Two cAMP signaling compartments centered on adenylyl cyclase (AC) exist in human airway smooth muscle (HASM) cells, one containing β₂-adrenergic receptor AC6 and another containing E prostanoid receptor AC2. We hypothesized that different PDE isozymes selectively regulate cAMP signaling in each compartment. According to RNA-sequencing data, 18 of 24 PDE genes were expressed in primary HASM cells derived from age- and sex-matched donors with and without asthma. PDE8A was the third most abundant of the cAMP-degrading PDE genes, after PDE4A and PDE1A. Knockdown of PDE8A using shRNA evoked twofold greater cAMP responses to 1 μM forskolin in the presence of 3-isobutyl-1-methylxanthine. Overexpression of AC2 did not alter this response, but overexpression of AC6 increased cAMP responses an additional 80%. We examined cAMP dynamics in live HASM cells using a fluorescence sensor. PF-04957325, a PDE8-selective inhibitor, increased basal cAMP concentrations by itself, indicating a significant basal level of cAMP synthesis.
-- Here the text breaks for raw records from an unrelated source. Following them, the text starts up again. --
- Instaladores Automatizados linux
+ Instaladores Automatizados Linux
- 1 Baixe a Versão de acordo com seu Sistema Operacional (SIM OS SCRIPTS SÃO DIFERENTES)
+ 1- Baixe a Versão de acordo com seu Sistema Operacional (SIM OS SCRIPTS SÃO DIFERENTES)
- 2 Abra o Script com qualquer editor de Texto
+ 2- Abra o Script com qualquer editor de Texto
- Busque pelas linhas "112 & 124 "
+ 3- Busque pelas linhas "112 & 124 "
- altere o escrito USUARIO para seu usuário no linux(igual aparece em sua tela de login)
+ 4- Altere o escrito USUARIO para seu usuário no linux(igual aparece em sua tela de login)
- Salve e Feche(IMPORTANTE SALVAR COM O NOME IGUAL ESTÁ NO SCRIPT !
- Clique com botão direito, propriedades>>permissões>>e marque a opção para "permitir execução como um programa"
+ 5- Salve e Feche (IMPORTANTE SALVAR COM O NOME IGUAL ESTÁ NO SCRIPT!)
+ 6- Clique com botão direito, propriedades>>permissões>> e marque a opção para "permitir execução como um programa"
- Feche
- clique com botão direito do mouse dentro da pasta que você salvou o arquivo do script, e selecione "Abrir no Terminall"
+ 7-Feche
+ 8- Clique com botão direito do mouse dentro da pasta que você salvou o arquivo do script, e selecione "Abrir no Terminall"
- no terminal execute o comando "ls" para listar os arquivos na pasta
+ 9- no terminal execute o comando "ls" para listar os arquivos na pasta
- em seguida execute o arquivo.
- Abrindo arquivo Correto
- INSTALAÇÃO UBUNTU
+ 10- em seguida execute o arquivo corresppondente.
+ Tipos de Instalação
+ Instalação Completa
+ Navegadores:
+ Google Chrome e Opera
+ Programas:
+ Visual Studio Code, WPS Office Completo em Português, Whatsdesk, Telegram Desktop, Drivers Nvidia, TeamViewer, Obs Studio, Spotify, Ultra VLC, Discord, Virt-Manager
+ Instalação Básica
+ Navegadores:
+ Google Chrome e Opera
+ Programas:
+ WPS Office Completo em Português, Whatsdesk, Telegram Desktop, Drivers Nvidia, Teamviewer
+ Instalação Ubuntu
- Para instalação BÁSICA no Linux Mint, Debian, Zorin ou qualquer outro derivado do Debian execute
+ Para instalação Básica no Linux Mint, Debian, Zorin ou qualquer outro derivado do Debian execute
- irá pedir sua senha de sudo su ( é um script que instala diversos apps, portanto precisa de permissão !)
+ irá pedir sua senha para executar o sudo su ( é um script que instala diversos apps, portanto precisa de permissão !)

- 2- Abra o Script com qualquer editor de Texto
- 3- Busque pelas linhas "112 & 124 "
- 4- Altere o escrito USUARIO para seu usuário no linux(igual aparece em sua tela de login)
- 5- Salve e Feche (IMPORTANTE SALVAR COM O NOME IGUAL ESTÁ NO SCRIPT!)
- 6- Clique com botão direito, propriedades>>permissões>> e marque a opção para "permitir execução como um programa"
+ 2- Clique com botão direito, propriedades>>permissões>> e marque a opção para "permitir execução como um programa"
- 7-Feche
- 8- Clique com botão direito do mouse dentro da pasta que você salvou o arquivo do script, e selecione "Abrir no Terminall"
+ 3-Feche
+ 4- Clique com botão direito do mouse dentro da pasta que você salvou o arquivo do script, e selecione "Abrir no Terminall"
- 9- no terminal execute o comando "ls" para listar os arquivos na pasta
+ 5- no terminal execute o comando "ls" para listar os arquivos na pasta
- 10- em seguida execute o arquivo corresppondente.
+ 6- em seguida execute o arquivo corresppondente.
In the presence of an AC inhibitor to reduce basal signaling, PF-04957325 accelerated cAMP production and increased the inhibition of cell proliferation induced by isoproterenol, but it had no effect on cAMP concentrations or cell proliferation regulated by prostaglandin E₂. Lipid raft fractionation of HASM cells revealed PDE8A immunoreactivity in buoyant fractions containing caveolin-1 and AC5/6 immunoreactivity. Thus, PDE8 is expressed in lipid rafts of HASM cells, where it specifically regulates β₂-adrenergic receptor AC6 signaling without effects on signaling by the E prostanoid receptors 2/4-AC2 complex. In airway diseases such as asthma and chronic obstructive pulmonary disease, PDE8 may represent a novel therapeutic target to modulate HASM responsiveness and airway remodeling.